Target tersebut disampaikan Prabowo saat menghadiri acara satu tahun Danantara pada Rabu (11/3/2026).
Menurut Prabowo, angka tersebut dapat dicapai apabila Danantara mampu menghasilkan return on asset (RoA) sebesar 5 persen.
“Kalau hanya 5% return on asset maka Danantara harus mengembalikan ke negara USD 50 miliar tiap tahun,” kata Prabowo.
Dalam kesempatan itu, Prabowo sempat memastikan nilai rupiah dari target tersebut kepada Menteri Sekretaris Negara Prasetyo Hadi.
“USD 50 miliar adalah, Mensesneg (Prasetyo Hadi) berapa?” tanya Prabowo.
Setelah mendapatkan jawaban, Prabowo menyebut nilai tersebut setara dengan sekitar Rp 800 triliun.
“Rp 800 triliun,” ucap Prabowo.
Meski demikian, Prabowo menilai target tersebut sebenarnya belum terlalu tinggi jika dibandingkan dengan standar pengelolaan investasi di tingkat global.
Belum Terlalu Besar
Menurut dia, secara internasional return on asset yang baik minimal berada di level 10 persen, sementara kinerja yang sangat baik bisa mencapai 12 persen hingga 15 persen.
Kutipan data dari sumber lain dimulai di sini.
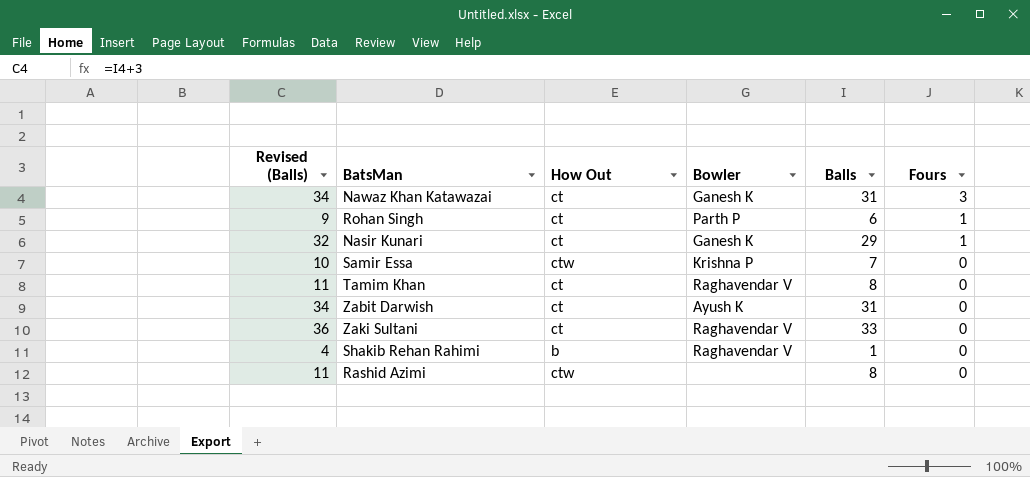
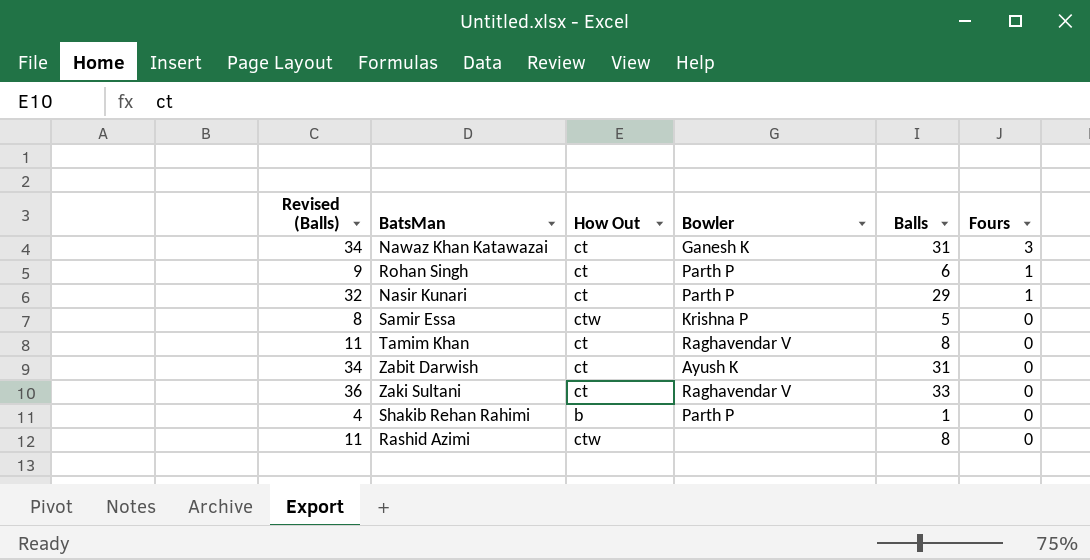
Nasir Kunari | Bowler: Ganesh K -> Parth P
Samir Essa | Revised (Balls): 10 -> 8
Samir Essa | Balls: 7 -> 5
Shakib Rehan Rahimi | Bowler: Raghavendar V -> Parth P

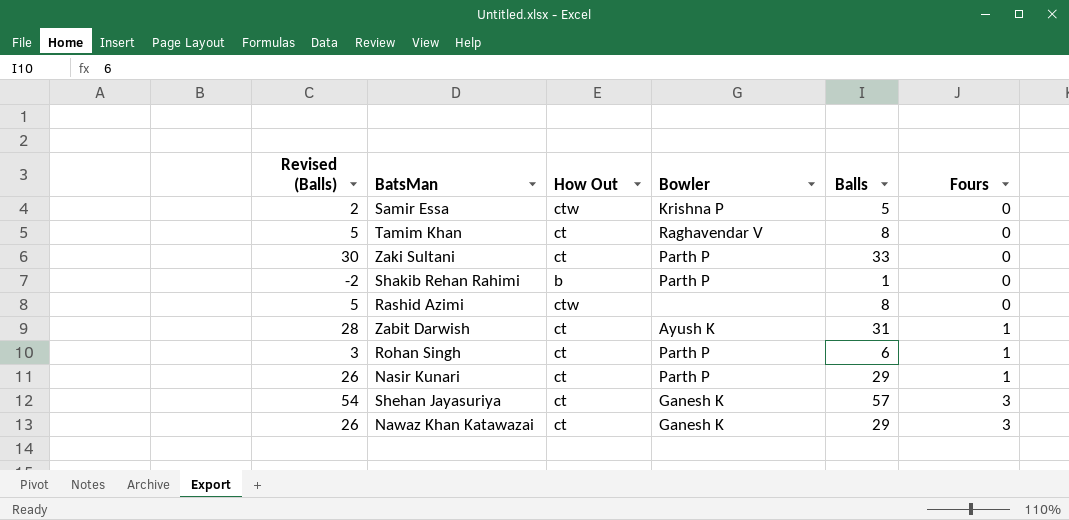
row order: Fours descending -> Fours ascending
column Revised (Balls) | formula: [Balls] + 3 -> [Balls] - 3
Zaki Sultani | Bowler: Raghavendar V -> Parth P
Zabit Darwish | Fours: 0 -> 1
row Shehan Jayasuriya: none -> 54 | ct | Ganesh K | 57 | 3
Nawaz Khan Katawazai | Balls: 31 -> 29

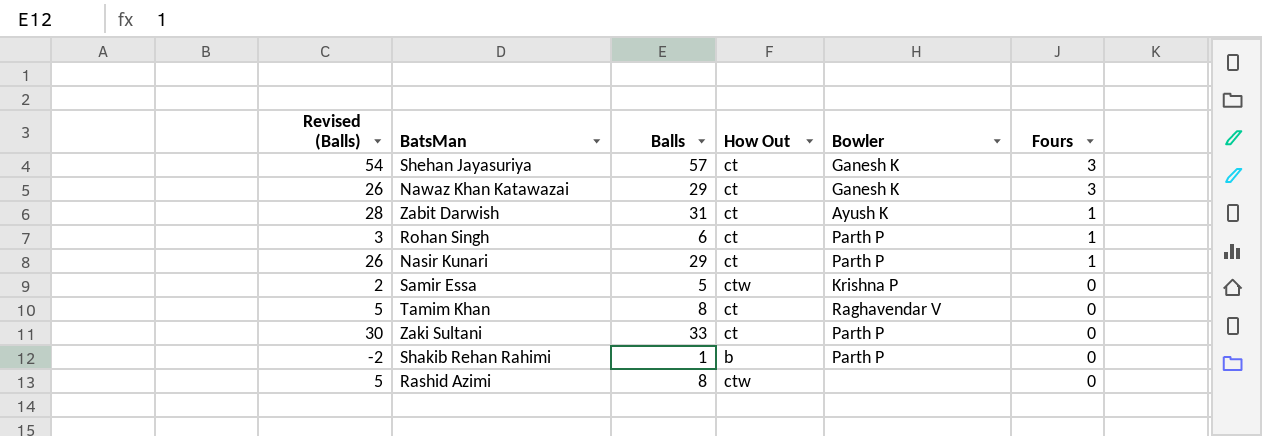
row order: Fours ascending -> Fours descending
column Balls | position: 5 -> 3

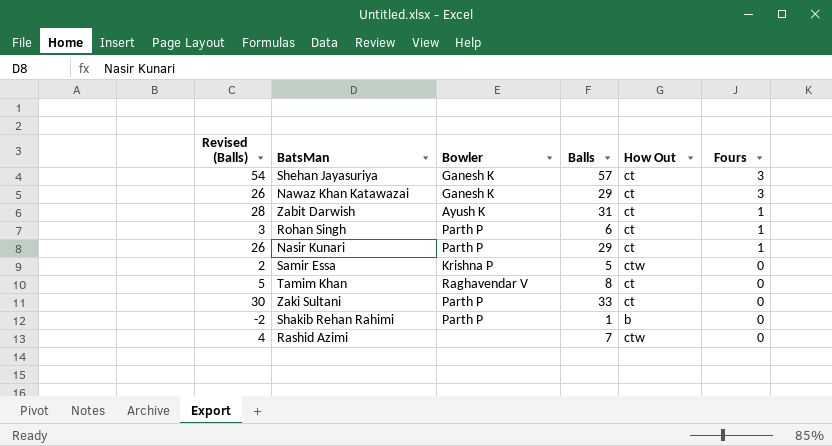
column Bowler | position: 5 -> 3
Rashid Azimi | Revised (Balls): 5 -> 4
Rashid Azimi | Balls: 8 -> 7

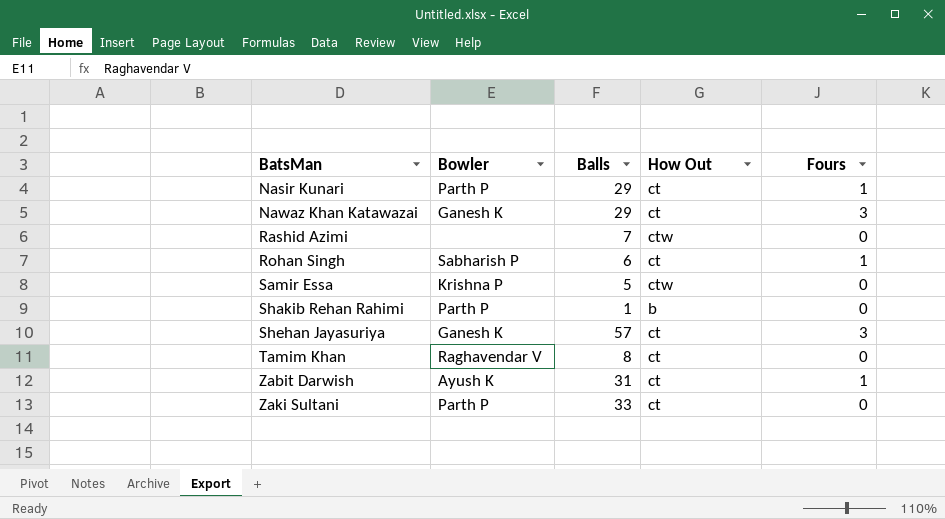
row order: Fours descending -> BatsMan ascending
column Revised (Balls) | formula: [Balls] - 3 -> none
Rohan Singh | Bowler: Parth P -> Sabharish P

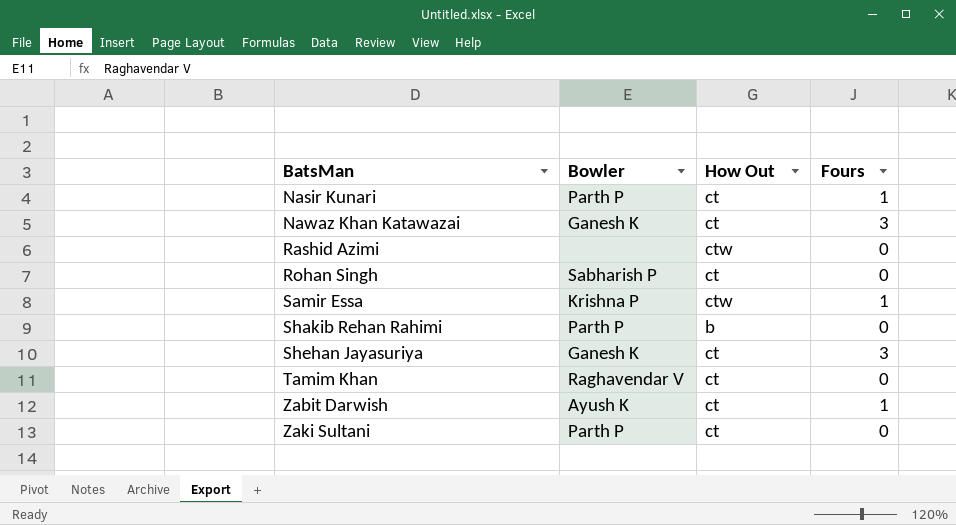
column Balls | position: 3 -> none
Rohan Singh | Fours: 1 -> 0
Samir Essa | Fours: 0 -> 1

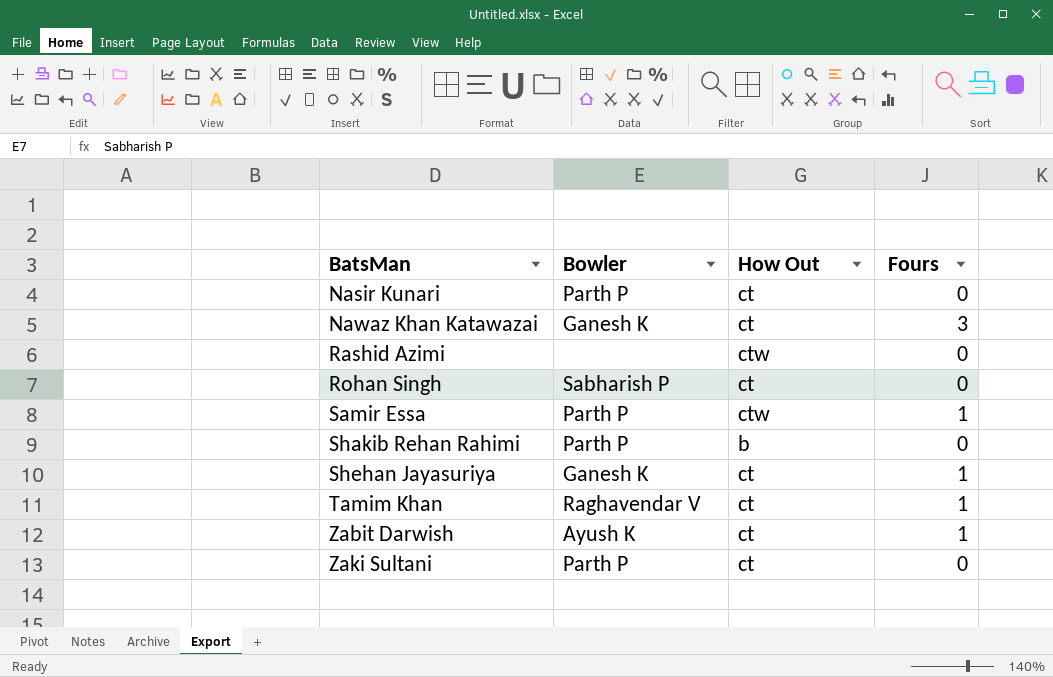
Nasir Kunari | Fours: 1 -> 0
Samir Essa | Bowler: Krishna P -> Parth P
Shehan Jayasuriya | Fours: 3 -> 1
Tamim Khan | Fours: 0 -> 1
“Kita harus memiliki target yang bagus yaitu 10% tapi kita mengerti bahwa tahun-tahun pertama, belum bisa tercapai,” jelasnya.
Karena itu, Prabowo menilai Danantara dapat memulai dengan target RoA sekitar 5 persen terlebih dahulu sebelum secara bertahap meningkat.
Ia juga menyampaikan optimisme terhadap kinerja Danantara setelah menerima laporan bahwa RoA lembaga tersebut meningkat lebih dari 300 persen pada 2025.
Meski begitu, Prabowo menilai capaian saat ini masih belum mencapai target yang diharapkan pemerintah.